Ibnu Katsir Rahimahullah menuturkan perihal sifat orang yang memiliki kedudukan tertinggi dengan firman-Nya:
“Mereka memberikan makanan yang disukainya….” (al-Insan: 8)
“… dan memberikan harta yang dicintainya….” (al-Baqarah: 177)

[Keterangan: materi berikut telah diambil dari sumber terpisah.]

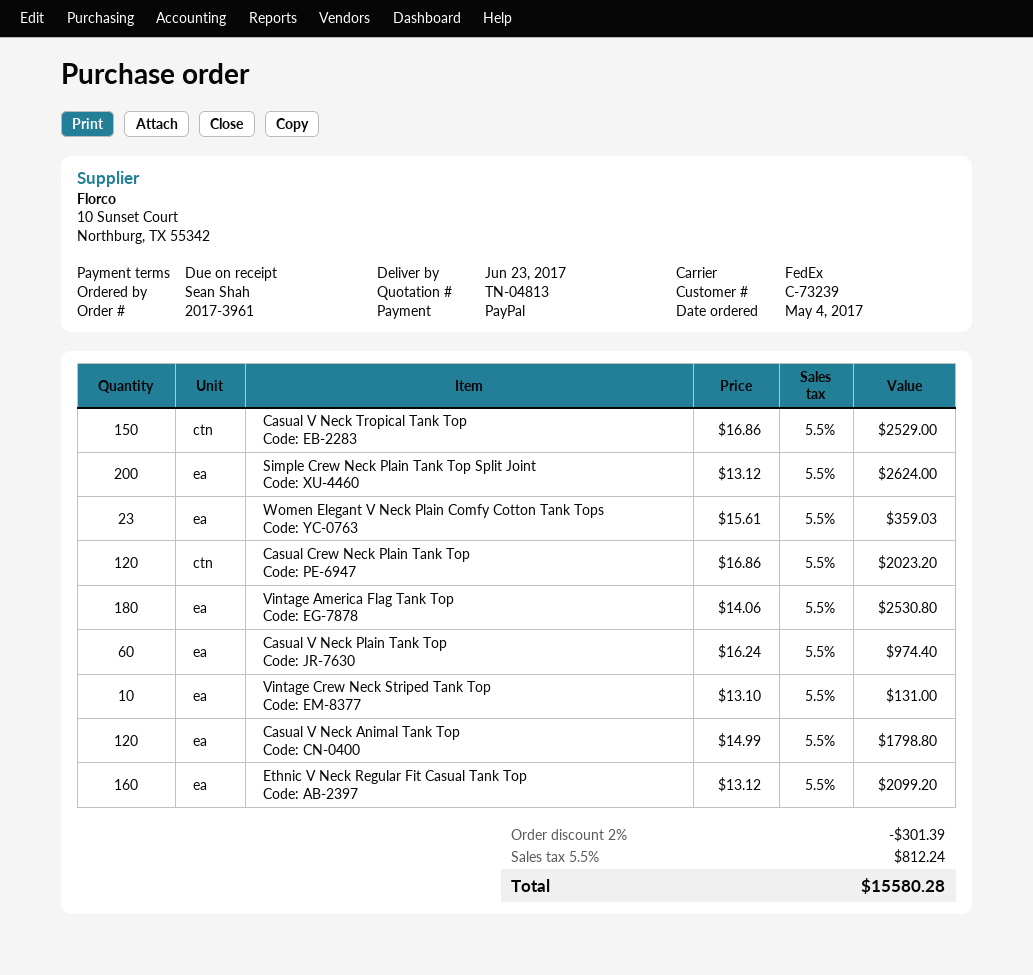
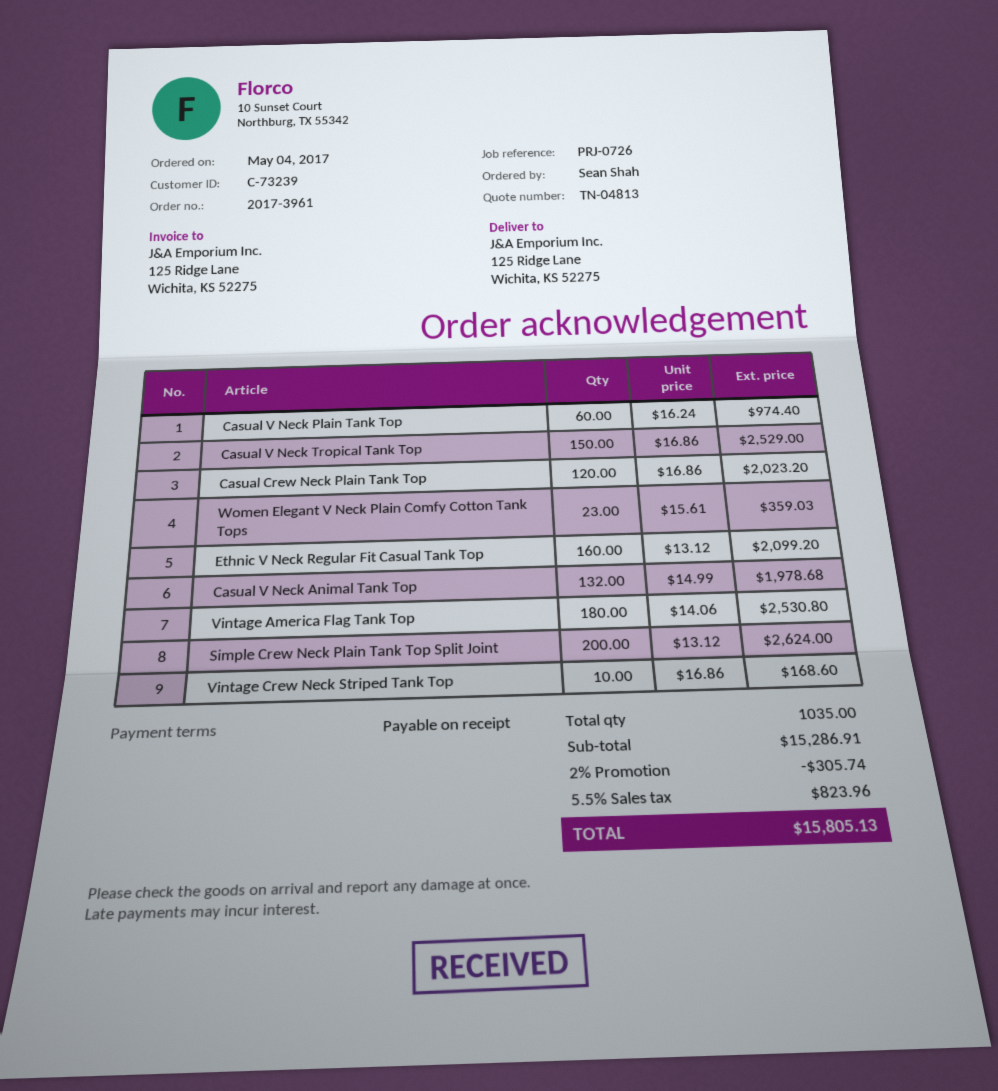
Vintage Crew Neck Striped Tank Top: 10 x 13.10 = 131.00 -> 10 x 16.86 = 168.60
Casual V Neck Animal Tank Top: 120 x 14.99 = 1798.80 -> 132 x 14.99 = 1978.68
discount: 2% = 301.39 -> 2% = 305.74
tax: 5.5% = 812.24 -> 5.5% = 823.96
total: 15580.28 -> 15805.13

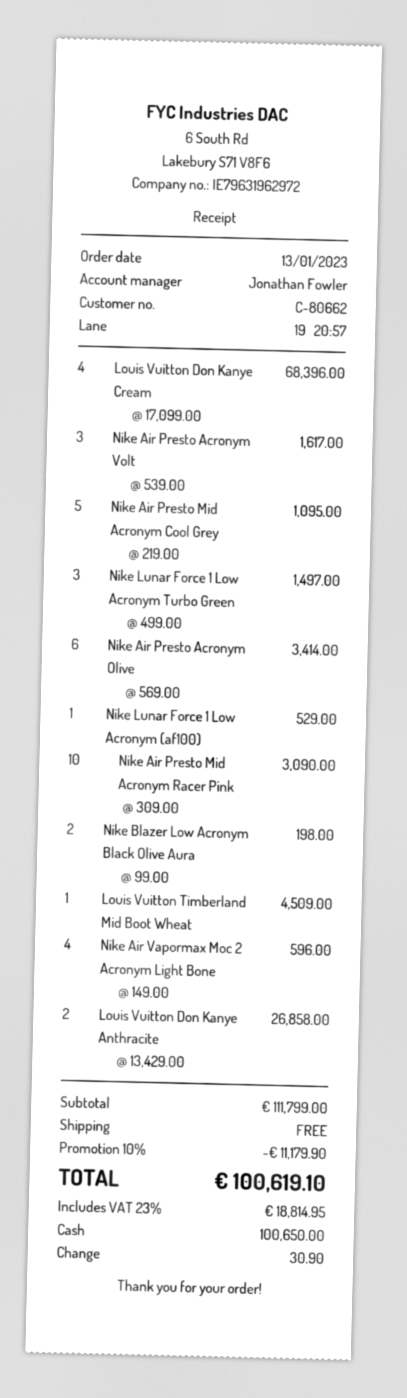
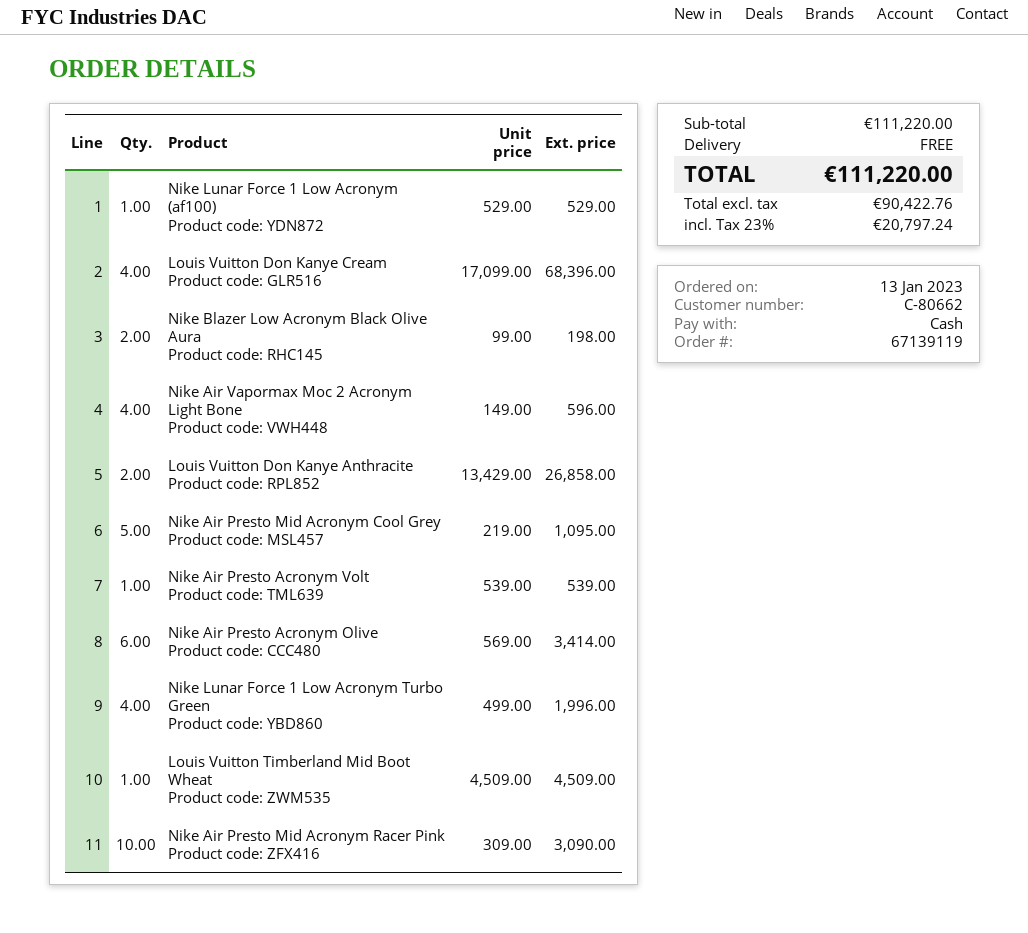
Nike Air Presto Acronym Volt: 3 x 539.00 = 1617.00 -> 1 x 539.00 = 539.00
Nike Lunar Force 1 Low Acronym Turbo Green: 3 x 499.00 = 1497.00 -> 4 x 499.00 = 1996.00
subtotal: 111799.00 -> 111220.00
discount: 10% = 11179.90 -> none
tax: 23% = 18814.95 -> 23% = 20797.24
total: 100619.10 -> 111220.00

Sungguh, mereka adalah orang-orang yang menyedekahkan sesuatu yang
mereka cintai. Walaupun kadang mereka membutuhkannya, tetapi hal itu
tidak dipentingkannya. Mereka lebih mengutamakan orang lain dibandingkan
dengan diri mereka sendiri. Yang termasuk dalam kedudukan tertinggi ini
adalah Abu Bakr ash-Shiddiq Radhiyallahu ‘anhu. Beliau menyerahkan
segenap harta yang dimilikinya. Rasulullah Shallallahu `alaihi wa sallam bertanya
kepadanya, “Apakah yang telah engkau sisakan untuk keluargamu?” Abu
Bakar Radhiyallahu ‘anhu menjawab, “Aku tinggalkan Allah Subhanahu wa Ta’ala dan Rasul-Nya untuk mereka.” (HR. at-Tirmidzi no. 3675)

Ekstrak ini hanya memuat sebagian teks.